Abstract

The aim of this study was to investigate various approaches to the grading of malignancy in pre-treatment biopsies from patients with supraglottic laryngeal squamous cell carcinoma. The prospects of objective malignancy grading based on stereological estimation of the volume-weighted mean nuclear volume, nuclear Vv, and nuclear volume fraction, Vv(nuc/tis), along with morphometrical 2-dimensional estimation of nuclear density index, NI, and mitotic activity index, MI, were investigated and compared with the current morphological, multifactorial grading system. The reproducibility among two observers of the latter was poor in the material which consisted of 35 biopsy specimens. Unbiased estimates of nuclear Vv were on the average 385 microns3 (CV = 0.44), with more than 90% of the associated variance attributable to differences in nuclear Vv among individual lesions. Nuclear Vv was positively correlated with MI, negatively with NI, whereas no correlation with Vv(nuc/tis) was found. No relationship between nuclear Vv and the morphologically interpreted degree of nuclear dedifferentiation was demonstrated. Nuclear Vv showed no differences between lesions in different clinical T-stage of disease.

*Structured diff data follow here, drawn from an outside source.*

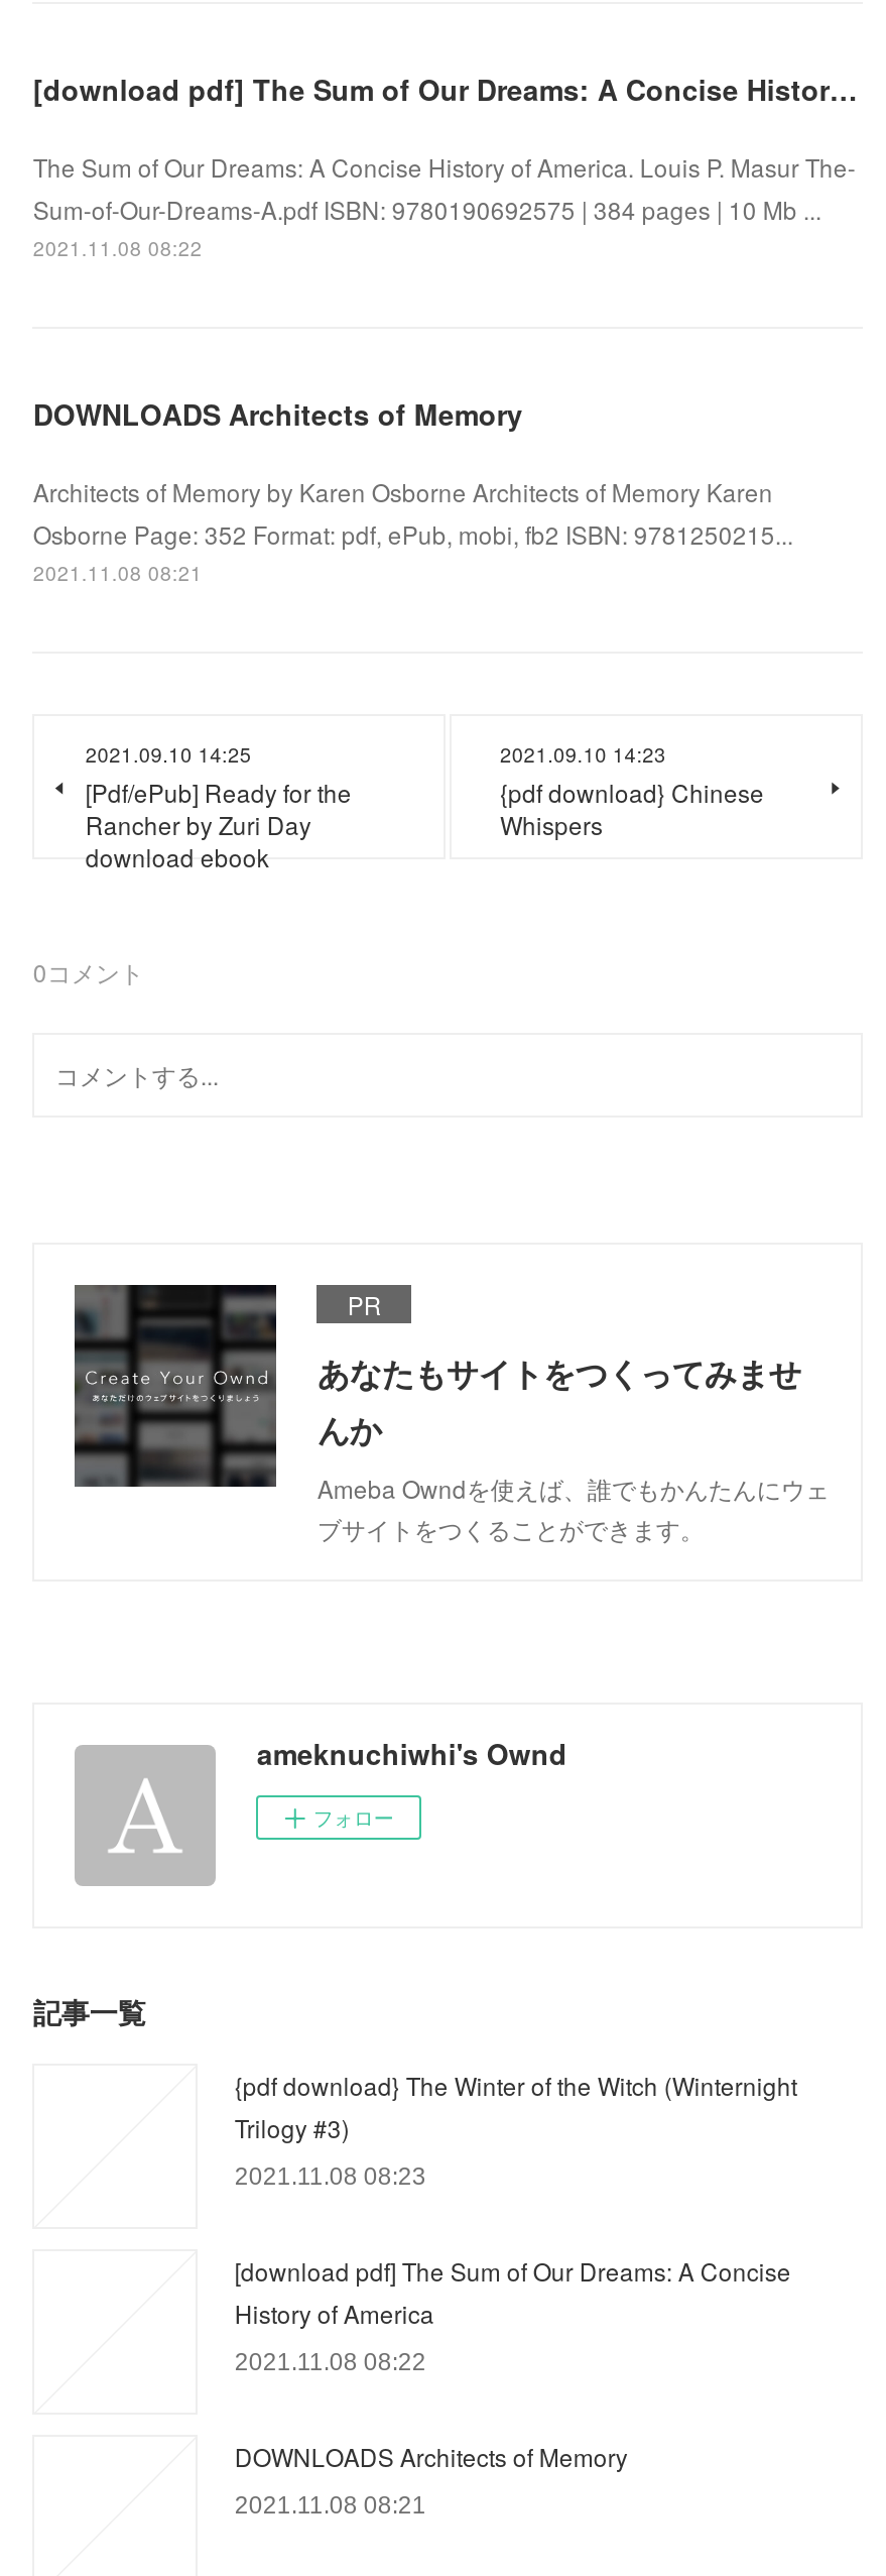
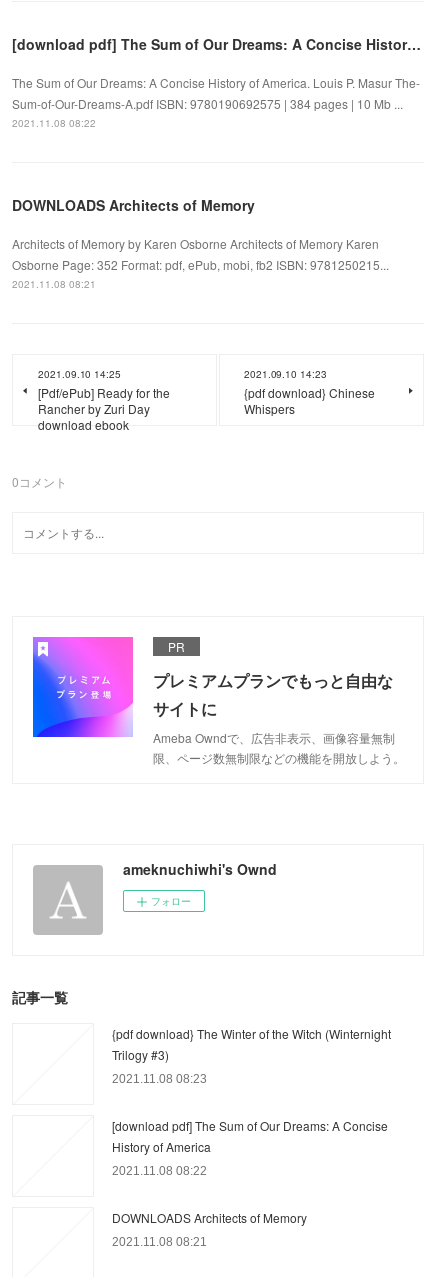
[73,1283,829,1545] [image] | あなたもサイトをつくってみませ | んか | Ameba Owndを使えば、誰でもかんたんにウェ | ブサイトをつくることができます。 -> [32,636,405,766] [image] | プレミアムプランでもっと自由な | サイトに | Ameba Owndで、広告非表示、画像容量無制 | 限、ページ数無制限などの機能を開放しよう。

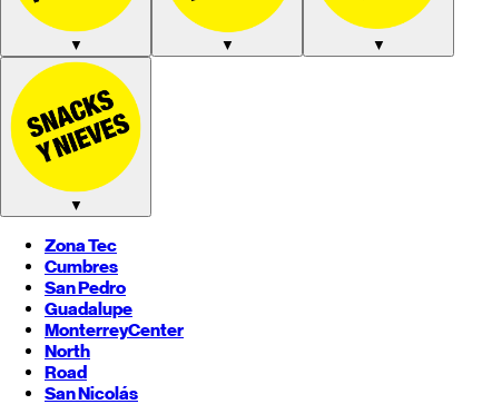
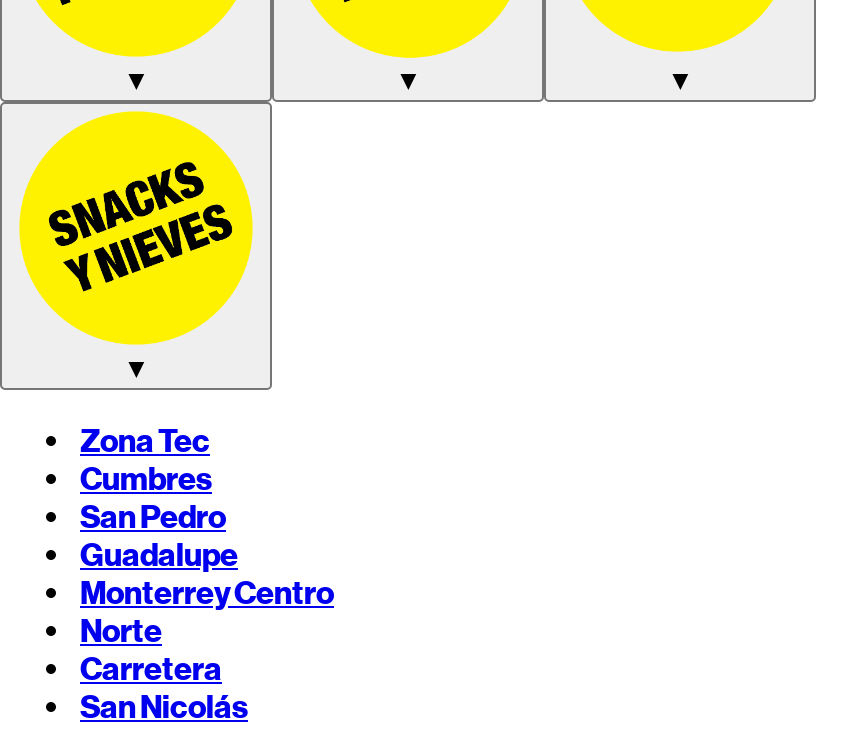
[45,319,184,383] MonterreyCenter | North | Road -> [80,574,334,688] MonterreyCentro | Norte | Carretera

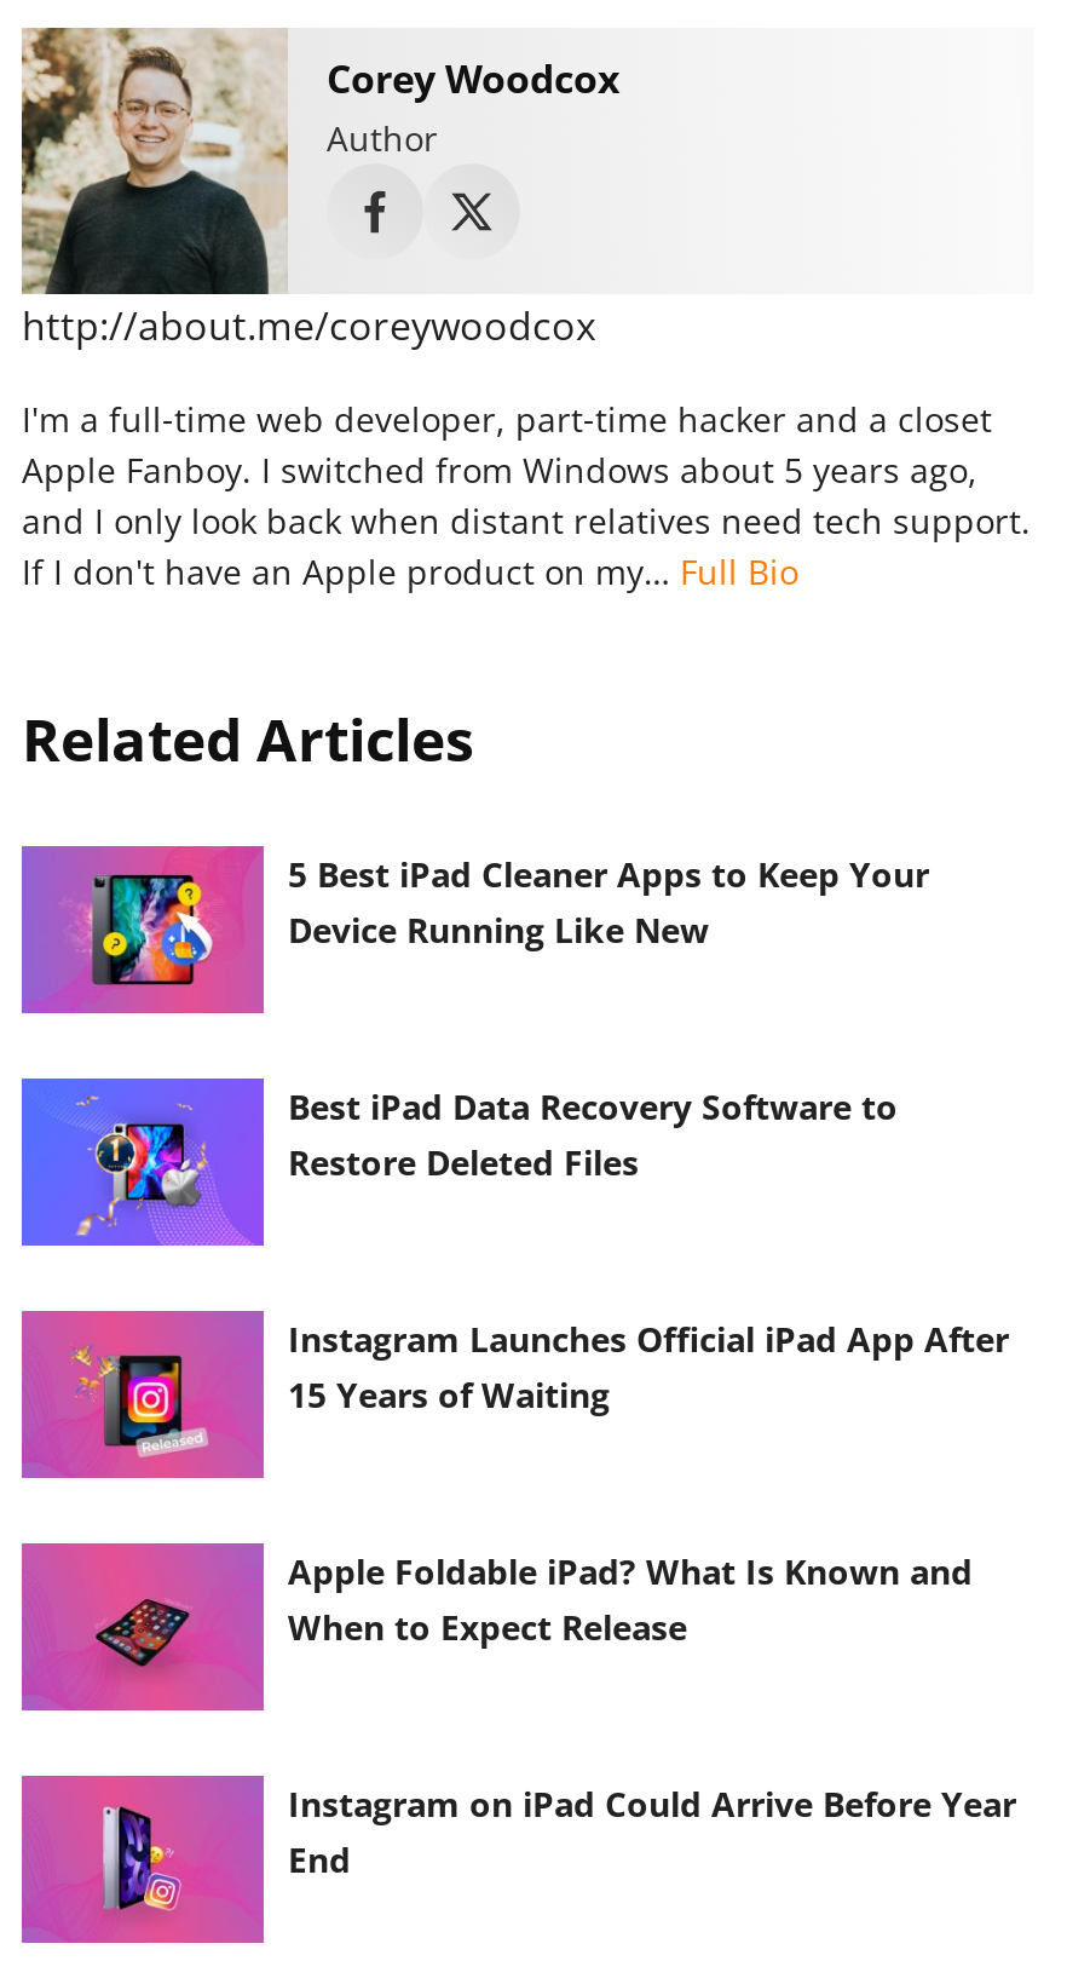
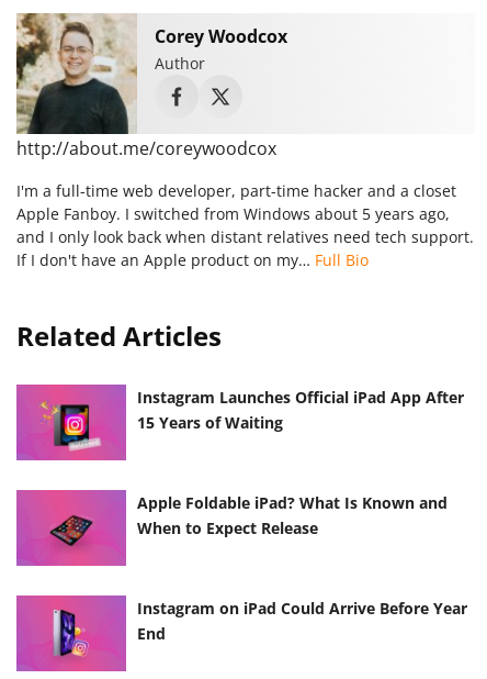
[22,846,929,996] [image] | 5 Best iPad Cleaner Apps to Keep Your | Device Running Like New -> none
[19,1076,898,1248] [image] | Best iPad Data Recovery Software to | Restore Deleted Files -> none

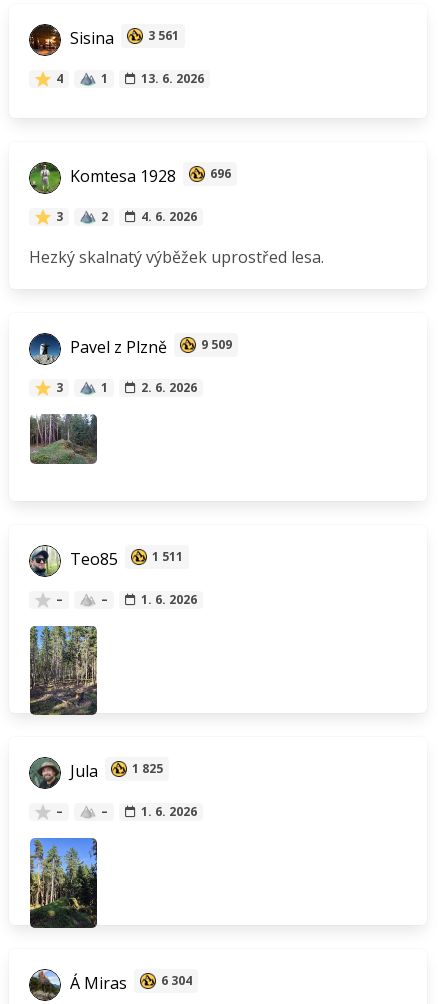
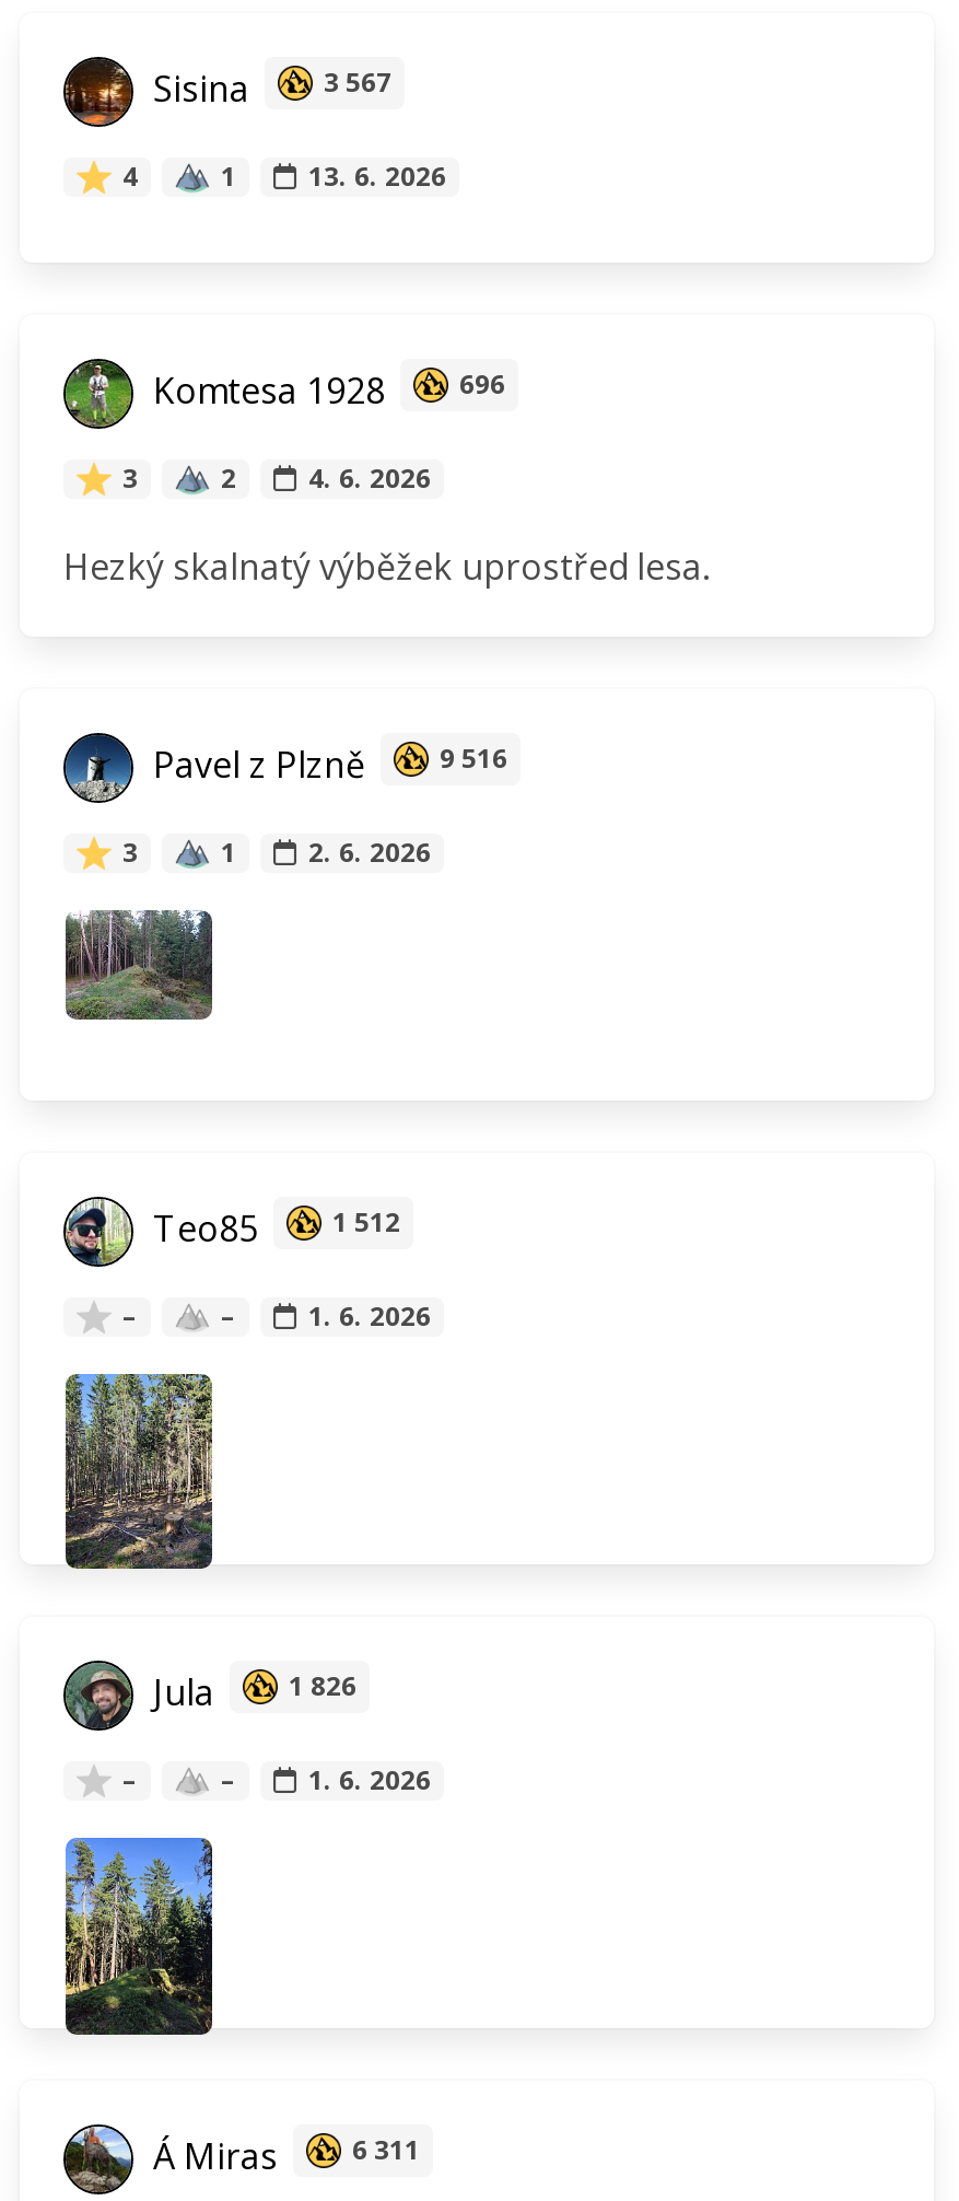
[148,27,179,44] 3 561 -> [324,63,391,100] 3 567
[66,336,232,358] Pavel z Plzně 9 509 -> [144,739,507,787] Pavel z Plzně 9 516
[66,548,183,570] Teo85 1 511 -> [144,1203,400,1251] Teo85 1 512
[66,760,163,782] Jula 1 825 -> [144,1668,356,1716] Jula 1 826
[66,972,192,994] Á Miras 6 304 -> [144,2132,420,2180] Á Miras 6 311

None of the investigated categorical and quantitative parameters (cutoff points = means) reached the level of significance with respect to prognostic value. However, nuclear Vv showed the best information concerning survival (2p = 0.08), and this estimator offers optimal features for objective malignancy grading. Further analyses of larger series of patients are needed to establish the prognostic value of nuclear Vv for objective malignancy grading of supraglottic laryngeal squamous cell carcinoma.